If the note contains IDU-related information in multiple locations, each is considered a separate answer string. Furthermore, multiple answer strings from the same note are expected to contain different kinds of information that should be answered by different questions. For example, in the note snippet—pt has a history of smoking with 50 pack years, quit 10 years ago … social ethanol user … has h/o ivdu … remote history of marijuana use … last used iv meth 2 years ago …—there are two locations where IDU-related information can be found—has h/o ivdu and last used iv drugs 2 years ago. In such cases, we consider them as separate answers that are retrieved when asked the following questions: Does the pt have a history of IDU? and When did the pt last use IV drugs?.

Given clinical notes, we extract the automated gold-standard answers using rule-based NLP techniques as follows:

  • Step 1: Tokenize the sentences in the notes. Here, we define a sentence in the traditional sense, ending with a period. Therefore, for the sentence tokenization, we use periods to indicate the end-of-sentence.

  • Step 2: Identify sentences that contain any of the IDU keywords from Table 2 using regular expression string matching and discard the rest.

  • Step 3: At this point, the sentences containing the IDU keywords can be ideally considered gold-standard answers (i.e., extracted information relevant to IDU). Nonetheless, our primary aim is to extract IDU-related information from the notes, but we also want the extracted information to be as precise as possible containing lesser nonessential information. A full-sentence answer is most likely to include nonessential information, which can be further reduced by using parsing rules. Parsing rules refer to NLP techniques that can identify specific patterns of text within a string that represent the concepts of interest while ignoring the remaining text. An example of removing nonessential information from the answer can be transforming the sentence—social history: pt lives with family in [location], quit smoking 10 y ago, occ etoh, .... hx methamphetamine use, has been using daily via injecting since a relapse in December.—into the phrase—hx methamphetamine use, has been using daily via injecting since a relapse in December.

To create the parsing rules in this study, we randomly sample a set of sentences and focus on identifying specific phrases that occur together before or after the IDU keywords and modify or provide information that is crucial to the IDU-related history of the patient (refer to Table 1). These phrases can be adjacent to or distant from the keywords. For example, pt lives with family, denies ivdu—versus—pt lives with family, denies any tobacco, etoh or ivdu In this example, the phrase—denies—provides crucial information on the IDU behavior of the patient.

In Supplementary Table 1, we provide a detailed list of these phrases along with the targeted pattern type, parsing rules, and examples of how they help reduce the nonessential information from the answers. The parsing rules mainly focus on identifying patterns stating negative IDU mentions, temporal information, opioid use disorder specific to IDU, and status of track marks.

Although these parsing rules can extract the correct concise gold-standard answers from the clinical notes in numerous cases, manual review reveals instances where the rules failed to accurately identify these answers.

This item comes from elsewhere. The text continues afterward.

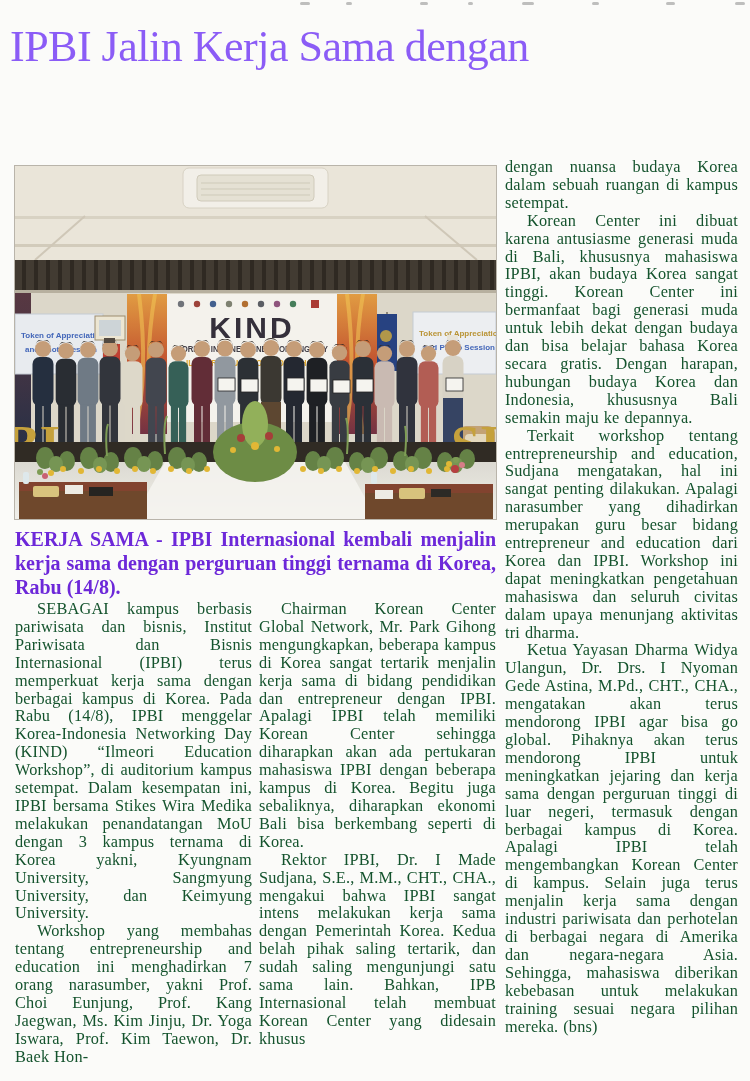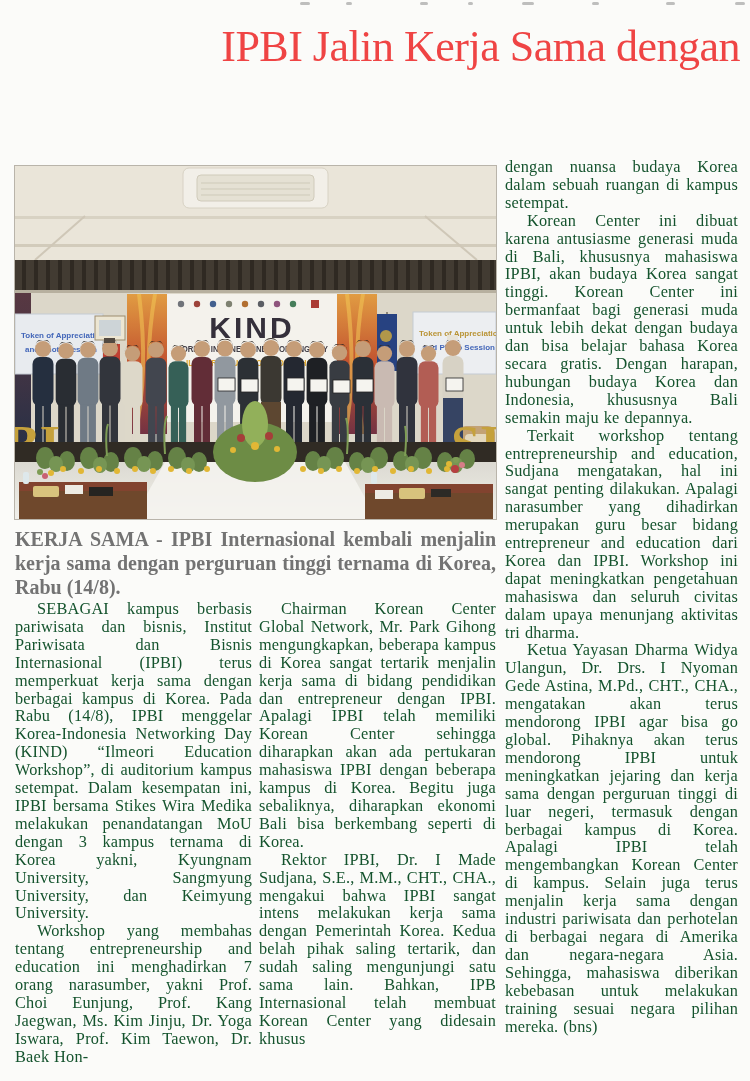"IPBI Jalin Kerja Sama dengan" .headline { color: #ef4444 -> #8b5cf6; text-align: right -> left }
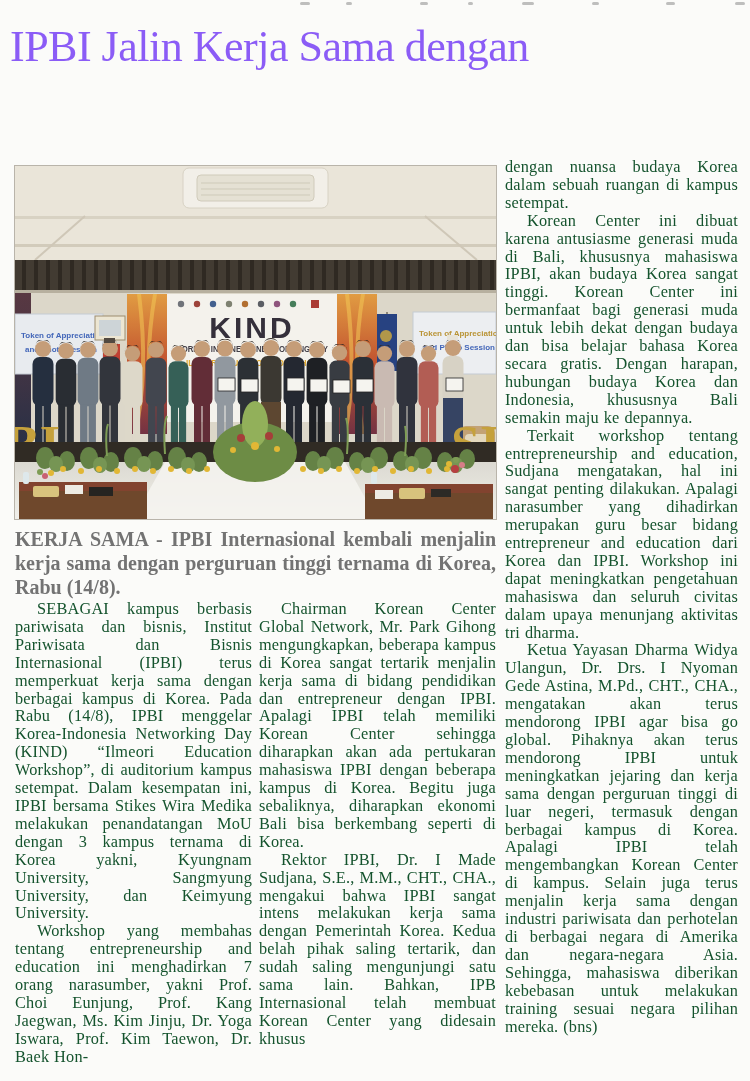"KERJA SAMA - IPBI Internasional" .caption { color: #737373 -> #6d28d9 }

This discrepancy was primarily attributed to the unstructured nature of information within the notes.

Question-to-answer mapping

Finally, to generate the labels (question-answer pairs) of our gold-standard dataset, we create mappings between the questions from Section Question collection and the gold-standard answers from Section Gold-standard answer extraction. We achieve this by considering the query groups in Table 1. For each query group, we identify a group of words in the gold-standard answers that are most likely to provide the information inquired by that query group. To compile this group of words, we engage in meticulous manual exploration, reading sentences containing IDU keywords. Depending on the kind of information we are interested in (reflected by the query groups), these words can be either the keywords in Table 2 or the words (Supplementary Table 1) that co-occur with the keywords and can help convey the information inquired by the user. For example, co-occurring words—daily and last—describe the frequency of use and the last use of IDU, respectively.

Thus, for each query group, we decide on a group of words that are most likely to help convey the inquired information and map the answers that contain these words to the questions in that query group (Table 1). The resulting compilation is presented in the—Words in Gold-standard Answers Most Likely to Provide Inquired Information—column of Supplementary Table 2. It is important to note, however, that this list is not exhaustive and represents only what we observe during our exploration, not an all-encompassing collection of potential phrases indicating the inquired information. Considering this, in our manual review phase, we manually correct annotations that are overlooked or mislabeled by these rules.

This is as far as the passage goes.